Would the loss of the East Wing bring a similar response and result as was done in 1966? I don’t know. It was 59 years ago. Times were different. The political landscape was different. Then, historic preservation was much more of a Republican ideal, with roots in Teddy Roosevelt. The Democratic ideal might have been characterized more by urban renewal and Robert Moses. We are more mobile now than ever. It’s harder to have a sense of place when you don’t put down roots anywhere.
Still, as a species I believe we are rooted in story. It is perhaps the only way we make sense of the world. The sense of place and its associated story is what we crave, whether our family has been there 5 generations or moved in last year. We can adopt places just as we adopt families if we don’t have ready access to a rooted past. Perhaps the East Wing was just my macguffin to get to the larger question of how and why do we protect any historic places at all, given the inherent weakness in current laws and regulations. If we can learn about our history and about our historic places, we can care about them. If we can care about them, we can take the time and energy to protect them. Not just against federal project impacts, but against rampant development, not just against something happening a thousand miles away, but at home in your own community.
The National Register-eligible Meadows Road Bridge, shown above in 2018, was demolished in 2022. The four-span stone arch bridge was determined to be structurally unsound and was in a state of partial collapse after being closed to traffic for several years. Rehabilitation was deemed not possible. As a result of the loss of the bridge, this storymap was created to document the remaining stone arch bridges in Northampton County.

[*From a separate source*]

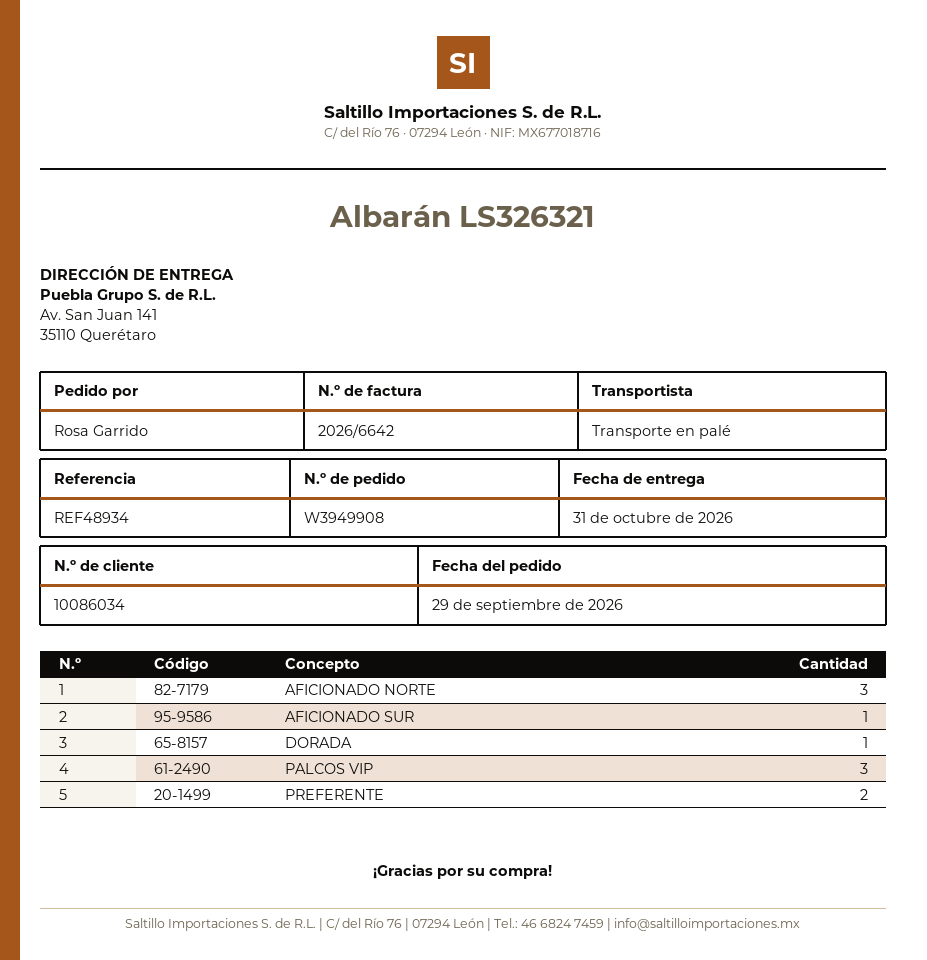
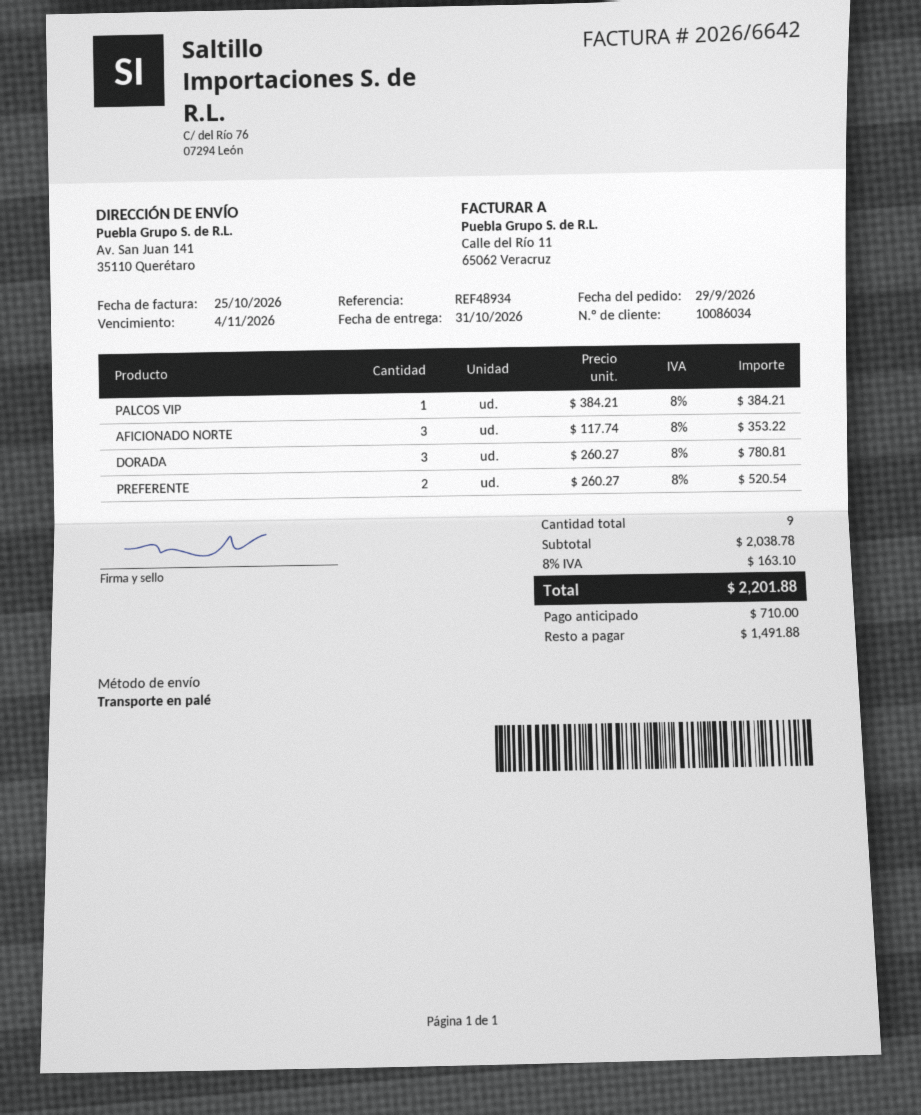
AFICIONADO SUR: 1 -> none
DORADA: 1 -> 3
PALCOS VIP: 3 -> 1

The Senate Committee on Energy and Natural Resources is planning on having a hearing on the National Historic Preservation Act the last week of October (potentially 10/29). On October 19th, I sent the following to Senator David McCormick of Pennsylvania, who is on the Senate Committee.
Senator McCormick,
I am writing you regarding the National Historic Preservation Act (of 1966). My observations are informed by a 40 year career as a professional archaeologist who has worked with the NHPA for most of that time. I was employed by the Pennsylvania Department of Transportation and the Maryland State Highway Administration; my experience was largely with Section 106 of the NHPA. I am currently retired from PennDOT. Please note that my comments are my own and do not reflect the views of PennDOT or Maryland SHA.

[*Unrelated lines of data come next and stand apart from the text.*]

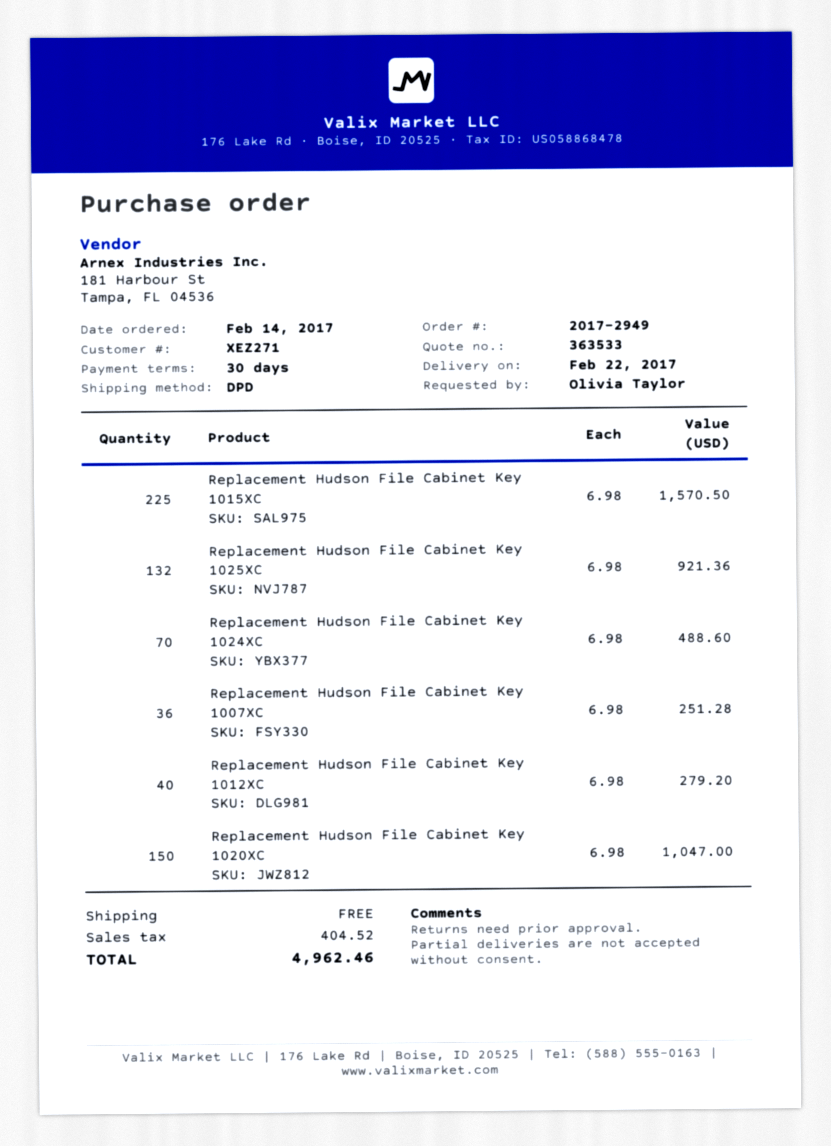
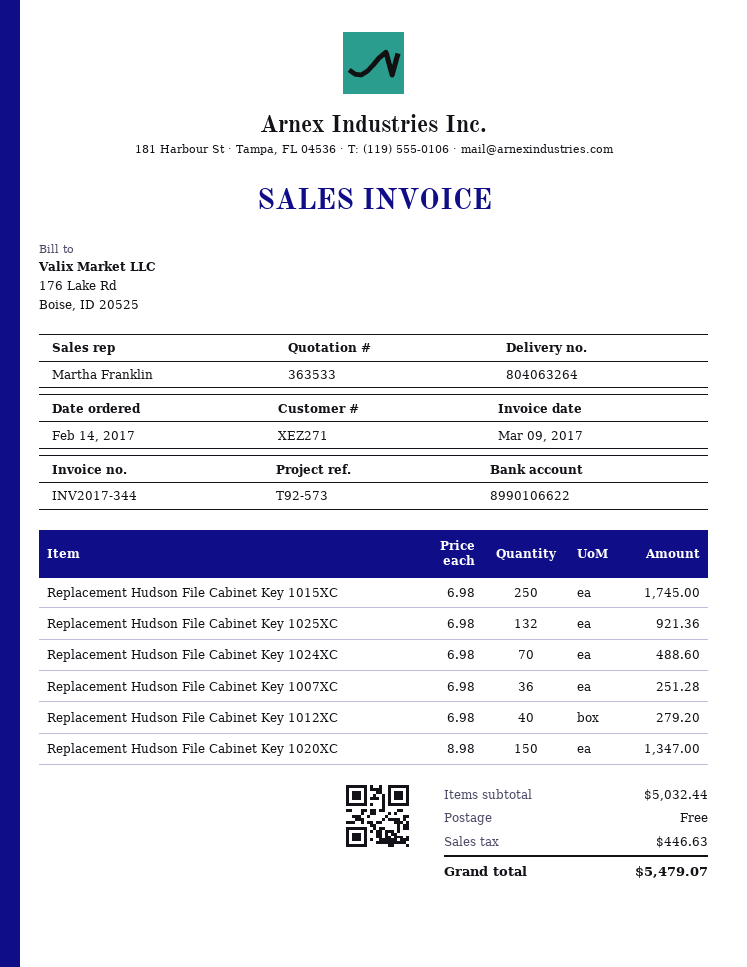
Replacement Hudson File Cabinet Key 1015XC: 225 x 6.98 = 1570.50 -> 250 x 6.98 = 1745.00
Replacement Hudson File Cabinet Key 1020XC: 150 x 6.98 = 1047.00 -> 150 x 8.98 = 1347.00
tax: 404.52 -> 446.63
total: 4962.46 -> 5479.07

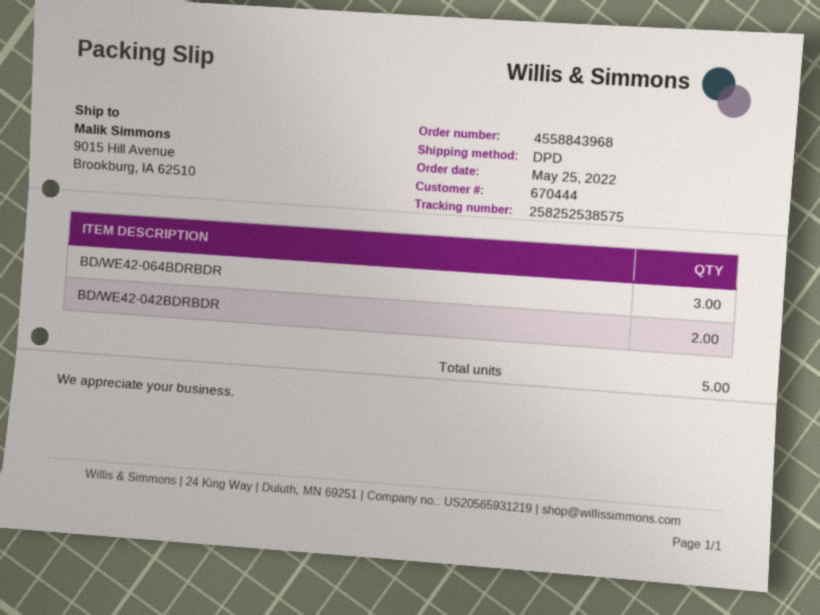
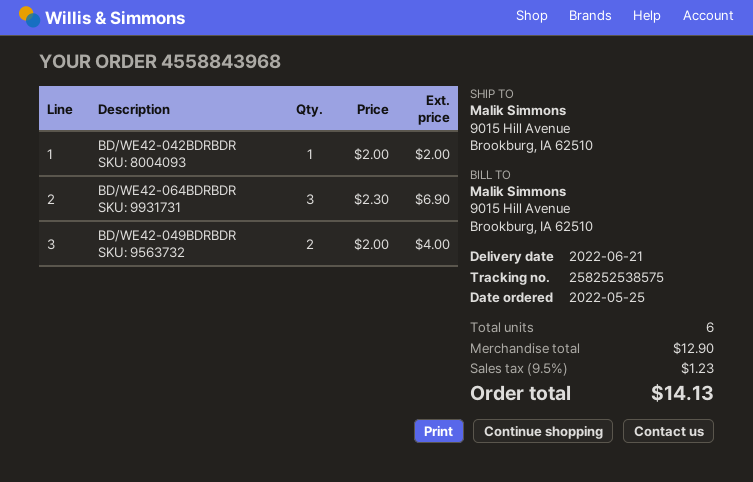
BD/WE42-042BDRBDR: 2 -> 1
BD/WE42-049BDRBDR: none -> 2
total quantity: 5 -> 6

In the nearly 60 years since its passage, the goals of the NHPA are unchanged.
“The Congress finds and declares that — the spirit and direction of the Nation are founded upon and reflected in its historic heritage; the historical and cultural foundations of the Nation should be preserved as a living part of our community life and development in order to give a sense of orientation to the American people;…”

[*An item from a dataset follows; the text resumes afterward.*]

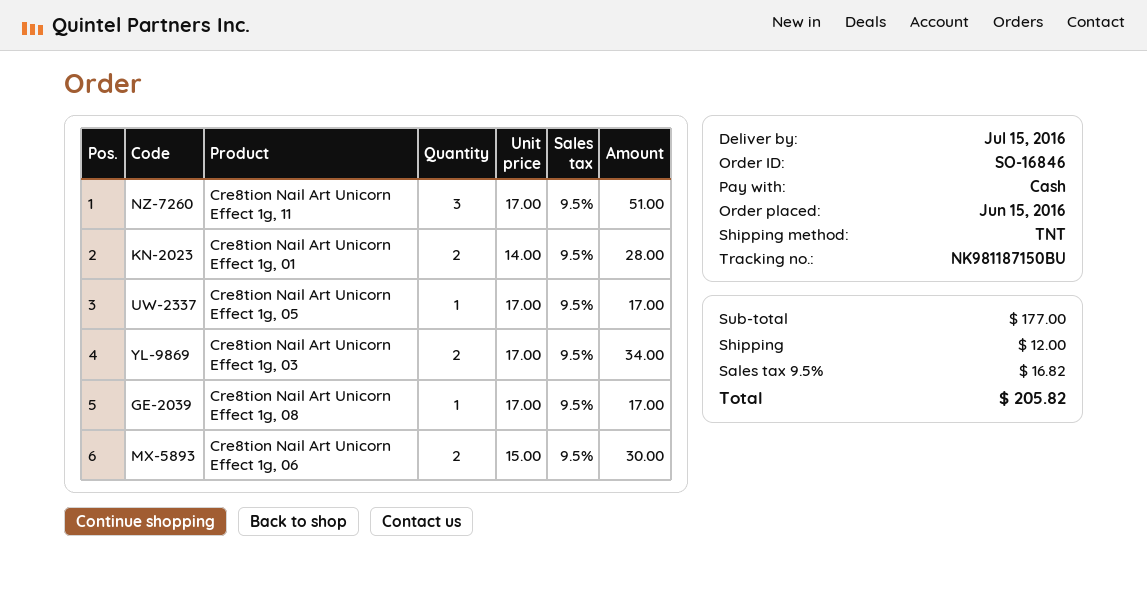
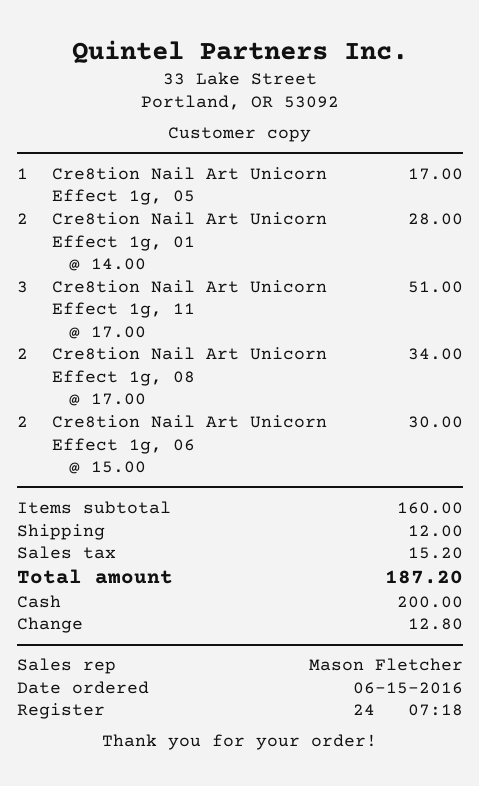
Cre8tion Nail Art Unicorn Effect 1g, 03: 2 x 17.00 = 34.00 -> none
Cre8tion Nail Art Unicorn Effect 1g, 08: 1 x 17.00 = 17.00 -> 2 x 17.00 = 34.00
subtotal: 177.00 -> 160.00
tax: 16.82 -> 15.20
total: 205.82 -> 187.20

The responsibilities of the Federal Government with regard to these goals are also unchanged. Amongst other things,
“It shall be the policy of the Federal Government, in cooperation with other nations and in partnership with the States, local governments, Indian tribes, and private organizations and individuals to — use measures, including financial and technical assistance, to foster conditions under which our modern society and our prehistoric and historic resources can exist in productive harmony and fulfill the social, economic, and other requirements of present and future generations;…”
My own experience has largely been with Section 106, one of the shortest Sections in the law. I can restate in its entirety here:
“The head of any Federal agency having direct or indirect jurisdiction over a proposed Federal or federally assisted undertaking in any State and the head of any Federal department or independent agency having authority to license any undertaking shall, prior to the approval of the expenditure of any Federal funds on the undertaking or prior to the issuance of any license, as the case may be, take into account the effect of the undertaking on any district, site, building, structure, or object that is included in or eligible for inclusion in the National Register. The head of any such Federal agency shall afford the Advisory Council on Historic Preservation established under Title II of this Act a reasonable opportunity to comment with regard to such undertaking.”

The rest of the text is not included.